Para a parlamentar, o desmonte da Rede Cegonha segue a estratégia do governo Bolsonaro de dar novos nomes às políticas e acabar com elas.

“Foi assim com o Bolsa Família e com o Minha Casa, Minha Vida. Muda o nome, acaba com o programa e deixa um rastro de desassistência. A cara deste desgoverno. Desta vez, passa por cima do debate com estados e municípios e desrespeita o caráter multidisciplinar da política de assistência ao pré-natal, parto e puerpério, excluindo as enfermeiras obstétricas, fundamentais para o programa. Por isso, queremos sustar este absurdo”, afirmou.
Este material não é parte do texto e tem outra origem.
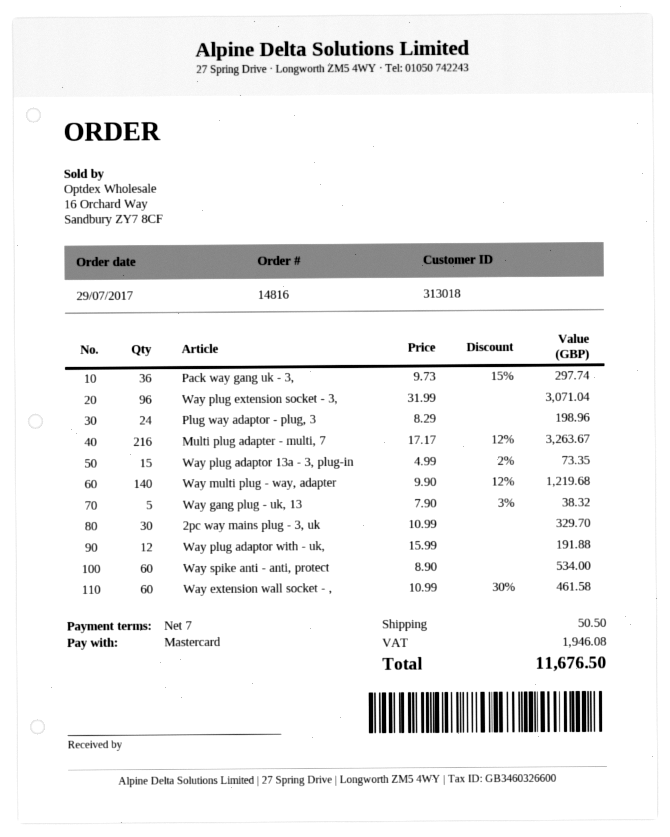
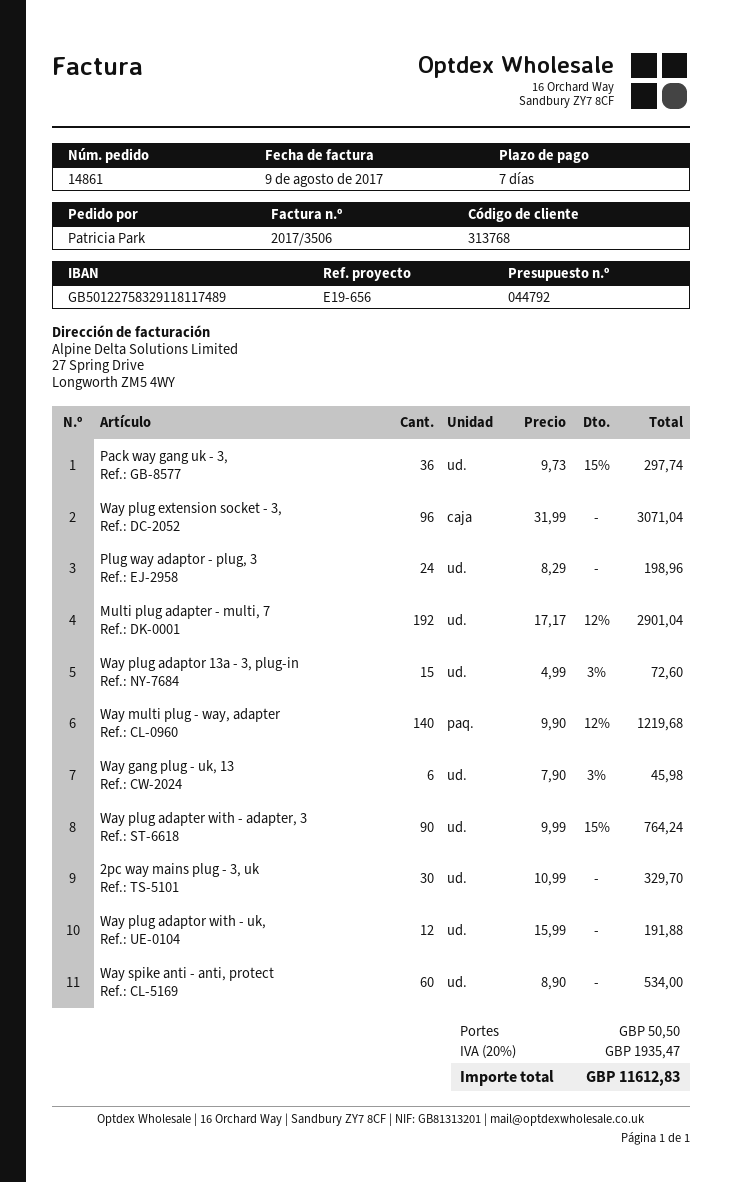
order number: 14816 -> 14861
customer number: 313018 -> 313768
Multi plug adapter - multi, 7: 216 x 17.17 - 12% = 3263.67 -> 192 x 17.17 - 12% = 2901.04
Way plug adaptor 13a - 3, plug-in: 15 x 4.99 - 2% = 73.35 -> 15 x 4.99 - 3% = 72.60
Way gang plug - uk, 13: 5 x 7.90 - 3% = 38.32 -> 6 x 7.90 - 3% = 45.98
Way extension wall socket - ,: 60 x 10.99 - 30% = 461.58 -> none
Way plug adapter with - adapter, 3: none -> 90 x 9.99 - 15% = 764.24
tax: 1946.08 -> 1935.47
total: 11676.50 -> 11612.83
A portaria foi alvo de críticas dos conselhos nacionais de secretários estaduais (Conass) e municipais (Conasems) de Saúde nesta quinta-feira (7). Em nota, eles afirmam que o novo programa dá ênfase à atuação do médico obstetra, mas não contempla adequadamente as ações e serviços para crianças. Os conselhos também alegam que a portaria não destaca a atuação de pediatras e exclui o profissional enfermeiro obstetriz.

O Conselho Federal de Enfermagem também se manifestou contra a portaria e ressaltou a importância da atuação qualificada da enfermagem obstétrica como primordial para a redução da mortalidade materno-infantil. “As enfermeiras obstétricas contribuem para evitar, identificar e tratar precocemente complicações, com o devido encaminhamento, quando necessário”, informa a nota do conselho, lembrando que a enfermagem obstétrica é reconhecida pela Organização Mundial da Saúde (OMS).

Para o Conass e Conasems, o governo federal “desrespeitou o comando legal do SUS com uma normativa descolada da realidade dos territórios, desatrelada dos processos de trabalho e das necessidades locais”, motivo pelo qual pedem a revogação da portaria.

Na justificativa do PDL, a deputada Jandira Feghali cita os argumentos dos conselhos e reitera o pedido de revogação da medida.